___ Extracted material

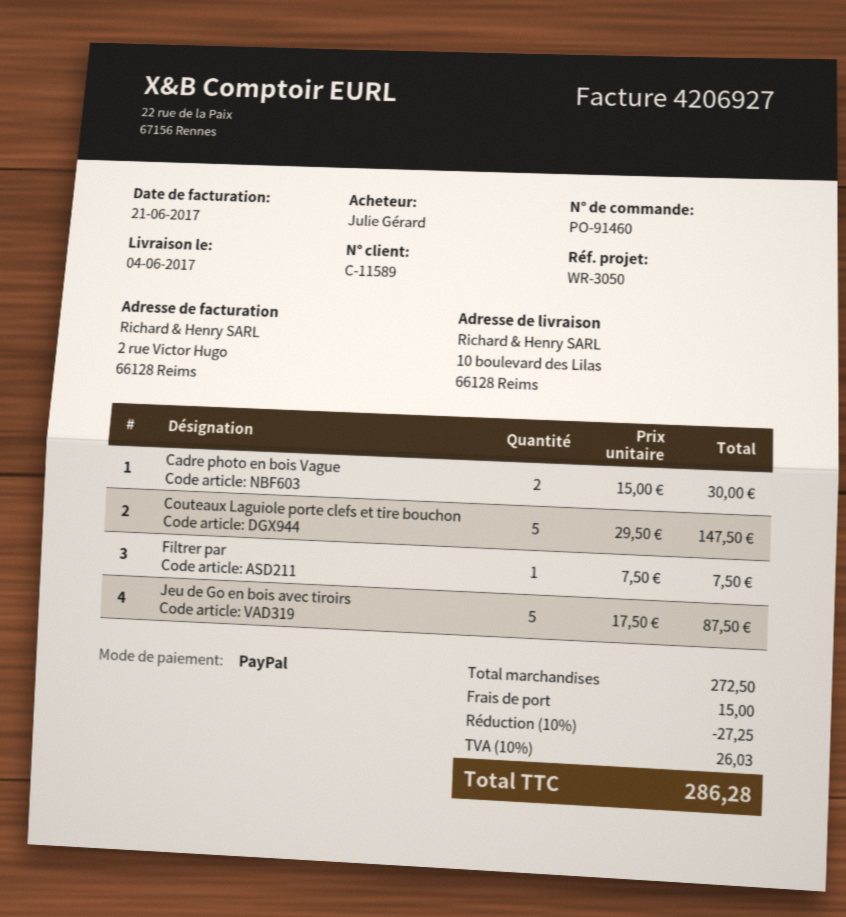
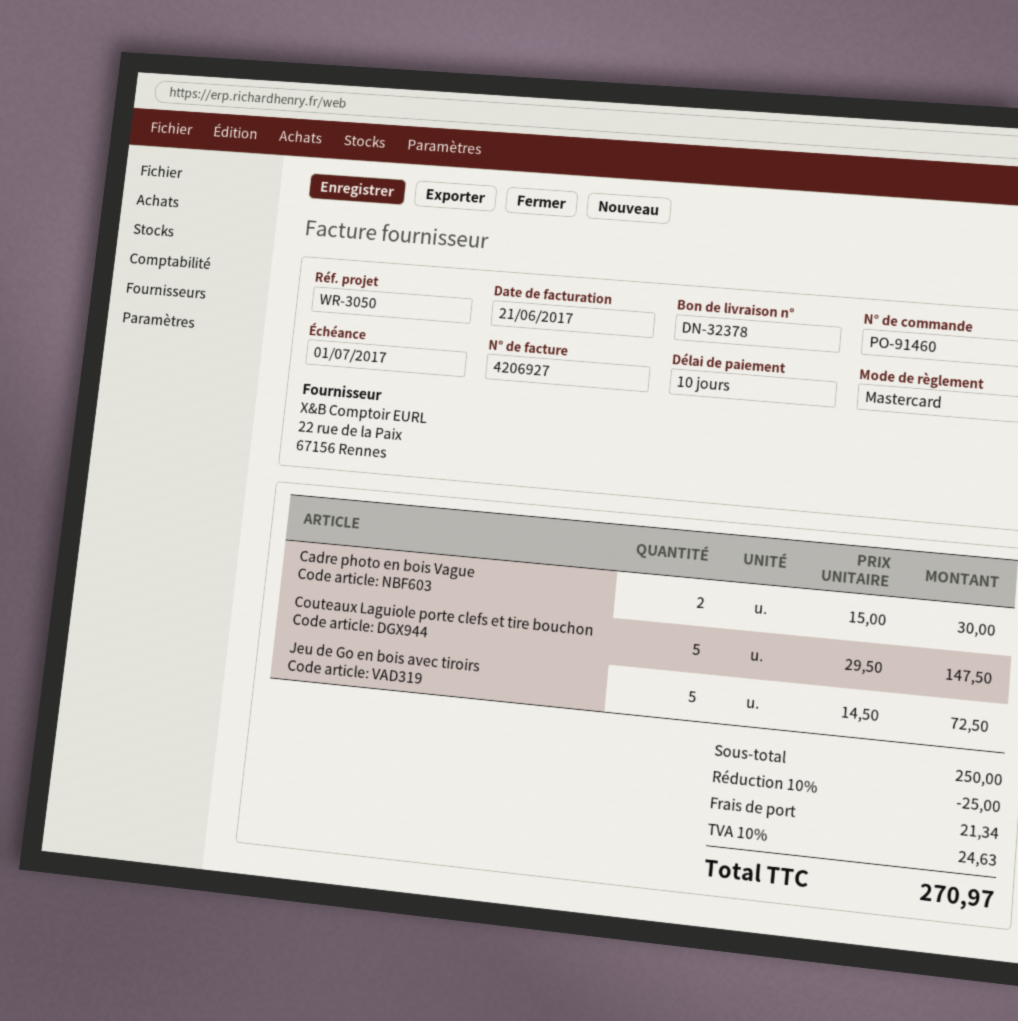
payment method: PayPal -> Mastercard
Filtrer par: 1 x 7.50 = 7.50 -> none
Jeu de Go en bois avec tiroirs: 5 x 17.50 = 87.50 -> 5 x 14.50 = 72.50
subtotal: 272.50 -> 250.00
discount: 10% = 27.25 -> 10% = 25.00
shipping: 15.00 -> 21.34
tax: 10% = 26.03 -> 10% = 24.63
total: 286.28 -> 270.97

______

**Task objective:**
Output the records above exactly; leave out the pictures.

**Result below:**
payment method: PayPal -> Mastercard
Filtrer par: 1 x 7.50 = 7.50 -> none
Jeu de Go en bois avec tiroirs: 5 x 17.50 = 87.50 -> 5 x 14.50 = 72.50
subtotal: 272.50 -> 250.00
discount: 10% = 27.25 -> 10% = 25.00
shipping: 15.00 -> 21.34
tax: 10% = 26.03 -> 10% = 24.63
total: 286.28 -> 270.97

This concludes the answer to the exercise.